Not only Thomas would like to cuckold the King.
Will Hastings, Lord Chamberlain and secret lecher, also desired Jane, the lowly mercer’s wife.
Elizabeth watched and held her peace, hugging the hurt close.
At Ludlow, she listened to the murmured words of Margaret Beaufort, now her dearest counsellor.
She may be useful, my liege.’
‘How?
A common whore?’
The hurt emerged, red and bleeding, was surveyed by the Countess and vanished unappeased.
‘Be kind to her, Madame.
She may be useful.
See how Hastings lusts after her.
Madame, believe me, I would befriend and advise you!’
Elizabeth was only half-listening.
She looked out over the green bailey of Ludlow.
She and the Countess were standing on the battlements.

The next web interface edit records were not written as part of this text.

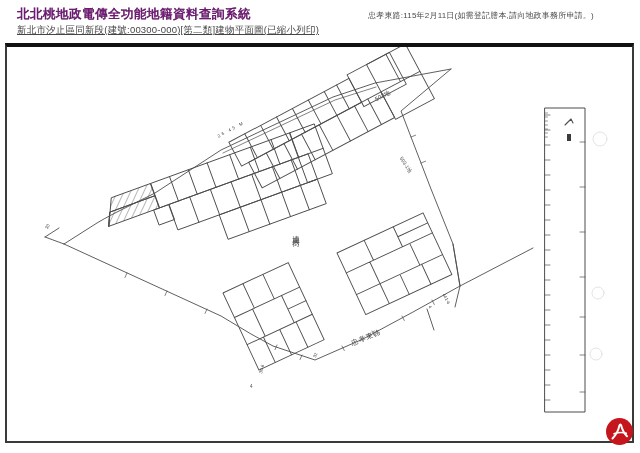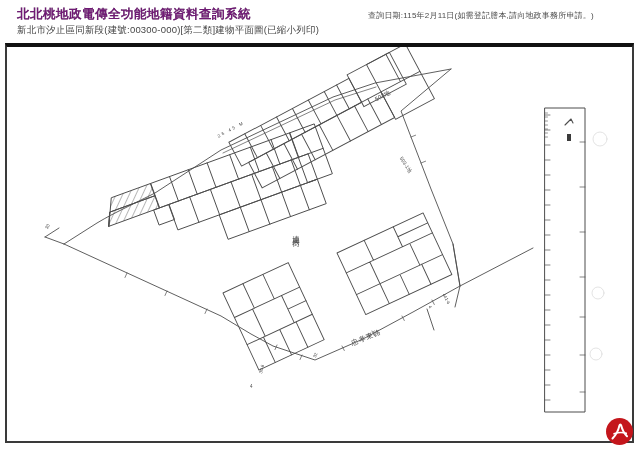--- a/index.html
+++ b/index.html
@@ -8,21 +8,21 @@
     background:#ffffff;
     font-family:"Liberation Sans","DejaVu Sans",sans-serif;
   }
   .hdr-title{
     position:absolute;left:17px;top:6px;
     font-size:12.5px;font-weight:600;letter-spacing:.5px;color:#701a75;
     text-shadow:0 0 .4px rgba(40,40,40,.45);
   }
   .hdr-sub{
     position:absolute;left:17px;top:24px;
-    font-size:9.5px;font-weight:400;letter-spacing:.2px;color:#454545;
+    font-size:9.5px;font-weight:400;letter-spacing:.2px;color:#454545;text-decoration:underline;
   }
   .hdr-date{
     position:absolute;left:368px;top:10px;
     font-size:8px;color:#4a4a4a;letter-spacing:.2px;
   }
   .frame{
     position:absolute;left:5px;top:43px;width:629px;height:400px;
     box-sizing:border-box;background:#fff;
     border:2px solid #3a3a3a;border-top:4px solid #111;
   }
@@ -34,21 +34,21 @@
   .ann-v{writing-mode:vertical-rl;letter-spacing:2px;}
   .pdf-badge{
     position:absolute;left:605px;top:417px;width:29px;height:29px;
     border:none;background:transparent;padding:0;cursor:pointer;
   }
 </style>
 </head>
 <body>
 
 <div class="hdr-title">北北桃地政電傳全功能地籍資料查詢系統</div>
-<div class="hdr-date">查詢日期:115年2月11日(如需登記謄本,請向地政事務所申請。)</div>
+<div class="hdr-date">忠孝東路:115年2月11日(如需登記謄本,請向地政事務所申請。)</div>
 <div class="hdr-sub">新北市汐止區同新段(建號:00300-000)[第二類]建物平面圖(已縮小列印)</div>
 
 <div class="frame">
   <svg width="629" height="394" viewBox="0 0 629 394" fill="none" stroke="#4d4d4d" stroke-width="0.9" stroke-linecap="round" stroke-linejoin="round">
     <defs>
       <pattern id="hatch" width="6" height="6" patternUnits="userSpaceOnUse" patternTransform="rotate(45)">
         <line x1="0" y1="0" x2="0" y2="6" stroke="#4d4d4d" stroke-width="0.8"></line>
       </pattern>
     </defs>
 

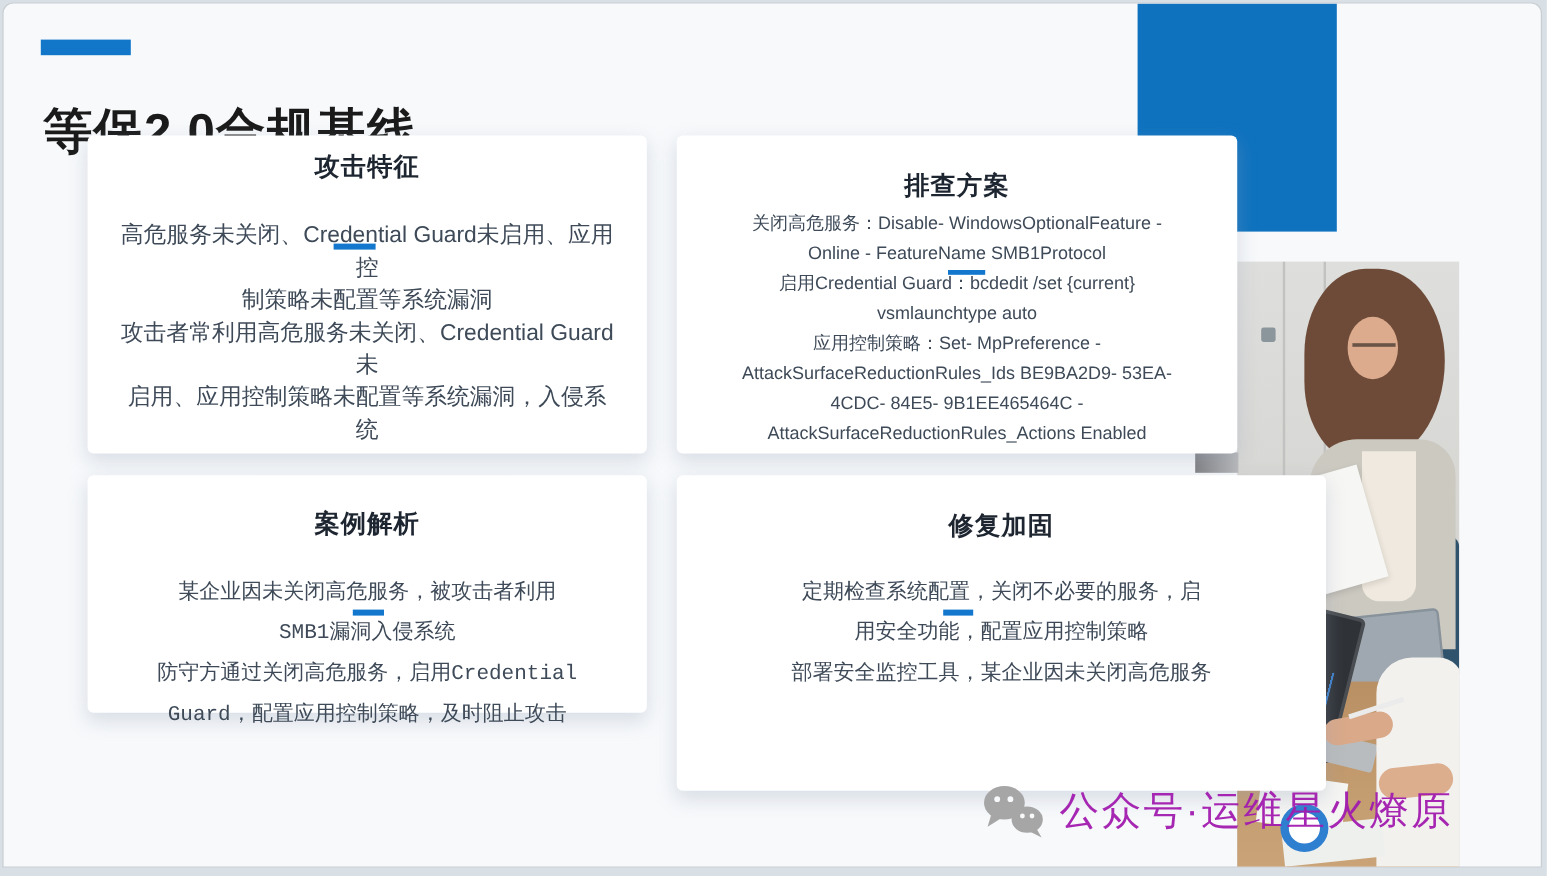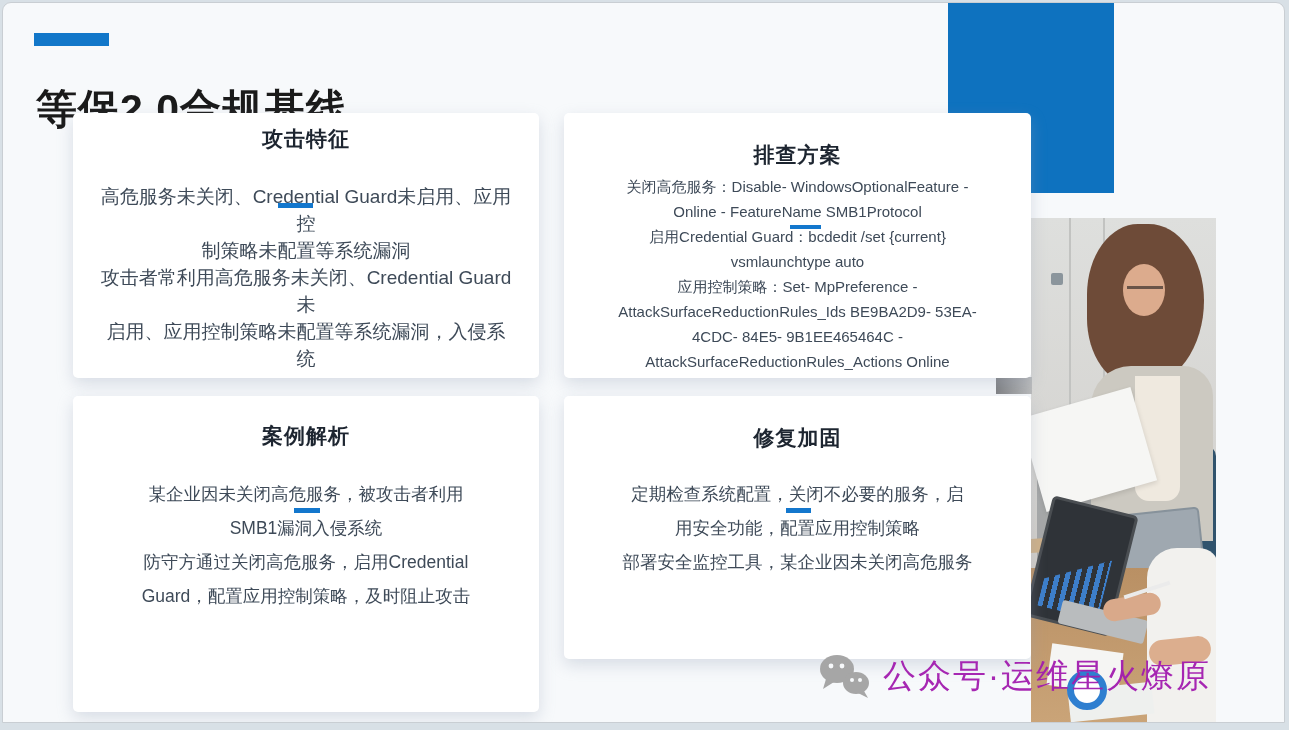--- a/index.html
+++ b/index.html
@@ -26,24 +26,24 @@
   .card{position:absolute;background:#ffffff;border-radius:5px;
     box-shadow:0 6px 16px rgba(148,163,184,.32);text-align:center;z-index:2;}
   .card h2{margin:0;font-size:21px;font-weight:700;color:#1d2530;letter-spacing:1px;}
   .card .body{color:#3e4a58;}
   .card1{left:70px;top:110px;width:466px;height:265px;}
   .card1 h2{margin-top:12px;}
   .card1 .body{margin-top:30px;font-size:19px;line-height:27px;padding:0 26px;}
   .card2{left:561px;top:110px;width:467px;height:265px;}
   .card2 h2{margin-top:28px;}
   .card2 .body{margin-top:5px;font-size:15px;line-height:25px;padding:0 24px;}
-  .card3{left:70px;top:393px;width:466px;height:316px;}
+  .card3{left:70px;top:393px;width:466px;height:198px;font-family:Liberation Mono, monospace;}
   .card3 h2{margin-top:26px;}
   .card3 .body{margin-top:27px;font-size:17.5px;line-height:34px;padding:0 28px;}
-  .card4{left:561px;top:393px;width:467px;height:263px;}
+  .card4{left:561px;top:393px;width:541px;height:263px;font-family:Liberation Mono, monospace;}
   .card4 h2{margin-top:28px;}
   .card4 .body{margin-top:25px;font-size:17.5px;line-height:34px;padding:0 26px;}
   
   .mark{position:absolute;background:#1377cd;z-index:3;}
   .mark1{left:275px;top:200px;width:35px;height:5px;}
   .mark2{left:787px;top:222px;width:31px;height:4px;}
   .mark3{left:291px;top:505px;width:26px;height:5px;}
   .mark4{left:783px;top:505px;width:25px;height:5px;}
   
   .watermark{position:absolute;left:813px;top:650px;display:flex;align-items:center;gap:9px;z-index:5;}
@@ -135,21 +135,21 @@
   <div class="card card2">
     <h2>排查方案</h2>
     <div class="body">
         <div>关闭高危服务：Disable- WindowsOptionalFeature -</div>
         <div>Online - FeatureName SMB1Protocol</div>
         <div>启用Credential Guard：bcdedit /set {current}</div>
         <div>vsmlaunchtype auto</div>
         <div>应用控制策略：Set- MpPreference -</div>
         <div>AttackSurfaceReductionRules_Ids BE9BA2D9- 53EA-</div>
         <div>4CDC- 84E5- 9B1EE465464C -</div>
-        <div>AttackSurfaceReductionRules_Actions Online</div>
+        <div>AttackSurfaceReductionRules_Actions Enabled</div>
       </div>
   </div>
 
   <div class="card card3">
     <h2>案例解析</h2>
     <div class="body">
         <div>某企业因未关闭高危服务，被攻击者利用</div>
         <div>SMB1漏洞入侵系统</div>
         <div>防守方通过关闭高危服务，启用Credential</div>
         <div>Guard，配置应用控制策略，及时阻止攻击</div>

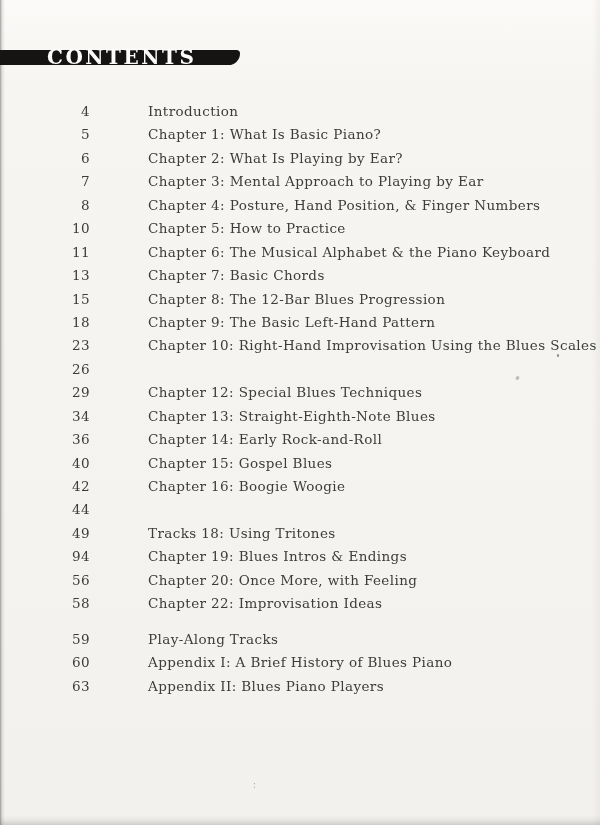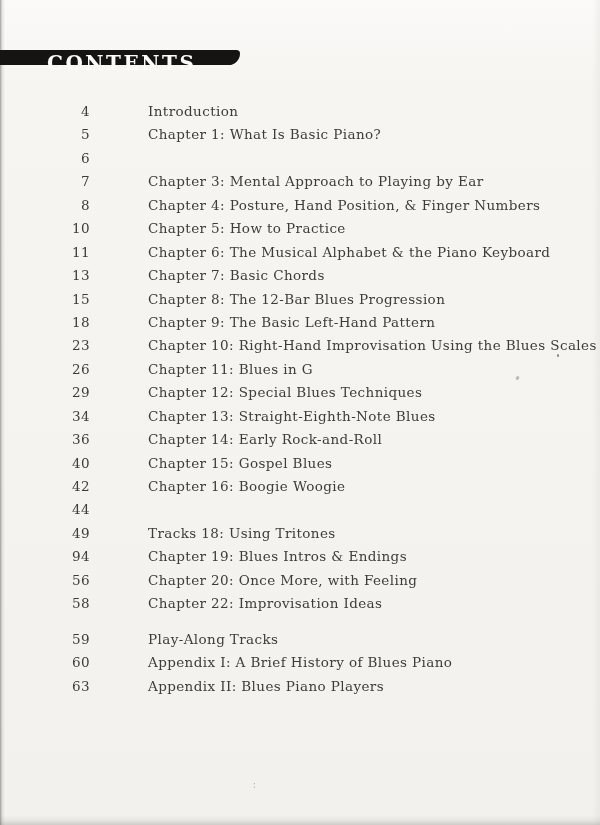--- a/index.html
+++ b/index.html
@@ -35,20 +35,21 @@
   
   .banner {
     position: absolute;
     left: 0;
     top: 50px;
     width: 240px;
     height: 15px;
     background: #151413;
     border-radius: 0 4px 13px 0;
     display: flex;
+    align-items: center;
   }
   .banner-title {
     display: block;
     padding-left: 47px;
     color: #fcfcfb;
     font-size: 20px;
     font-weight: bold;
     letter-spacing: 2.5px;
     line-height: 27px;
     white-space: nowrap;
@@ -108,20 +109,21 @@
       <div class="toc-row">
         <span class="toc-num">4</span>
         <span class="toc-title">Introduction</span>
       </div>
       <div class="toc-row">
         <span class="toc-num">5</span>
         <span class="toc-title">Chapter 1: What Is Basic Piano?</span>
       </div>
       <div class="toc-row">
         <span class="toc-num">6</span>
+        <span class="toc-title">Chapter 2: What Is Playing by Ear?</span>
       </div>
       <div class="toc-row">
         <span class="toc-num">7</span>
         <span class="toc-title">Chapter 3: Mental Approach to Playing by Ear</span>
       </div>
       <div class="toc-row">
         <span class="toc-num">8</span>
         <span class="toc-title">Chapter 4: Posture, Hand Position, &amp; Finger Numbers</span>
       </div>
       <div class="toc-row">
@@ -143,21 +145,20 @@
       <div class="toc-row">
         <span class="toc-num">18</span>
         <span class="toc-title">Chapter 9: The Basic Left-Hand Pattern</span>
       </div>
       <div class="toc-row">
         <span class="toc-num">23</span>
         <span class="toc-title">Chapter 10: Right-Hand Improvisation Using the Blues Scales</span>
       </div>
       <div class="toc-row">
         <span class="toc-num">26</span>
-        <span class="toc-title">Chapter 11: Blues in G</span>
       </div>
       <div class="toc-row">
         <span class="toc-num">29</span>
         <span class="toc-title">Chapter 12: Special Blues Techniques</span>
       </div>
       <div class="toc-row">
         <span class="toc-num">34</span>
         <span class="toc-title">Chapter 13: Straight-Eighth-Note Blues</span>
       </div>
       <div class="toc-row">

‘Sweet Margaret,’ she said absently.
The words emerged oddly like a peace-payment, the diplomacy of necessity, like the words recently penned by Edward to Louis of France.
The Treaty of Picquigny was in progress.
Peace to all men.
Elizabeth looked sideways at the Countess; no, none could call her ‘sweet’ nor could they apply that to Morton.
These days the Bishop was always near, standing even now like a sacred sentry, his robe fluttering in the breeze.
The heir to England was at Ludlow, so it was fitting that Morton, so wise and holy, should oversee the little Prince’s destiny for a space.
Elizabeth stared out over the merlons at the vista of forest green; it was unbroken save for a silver trickle where the Teme glinted in the shadow of the Welsh hills.
The fern-scented air touched her face soothingly.
Yet behind her, where the spiral wound down through the intricacies of Ludlow Castle, a colder wind blew.
Fraught with uncertainty, unseen future betrayals, it shivered her spirit.
It nourished the nagging threat from those unknown, who might now plot and jest and speak her name.
She drew her mantle closer.
I am Queen of England
.
A wary inner voice answered: for how long?
She thought: while Clarence lives, while Clarence’s spies go forth, my majesty is null and void.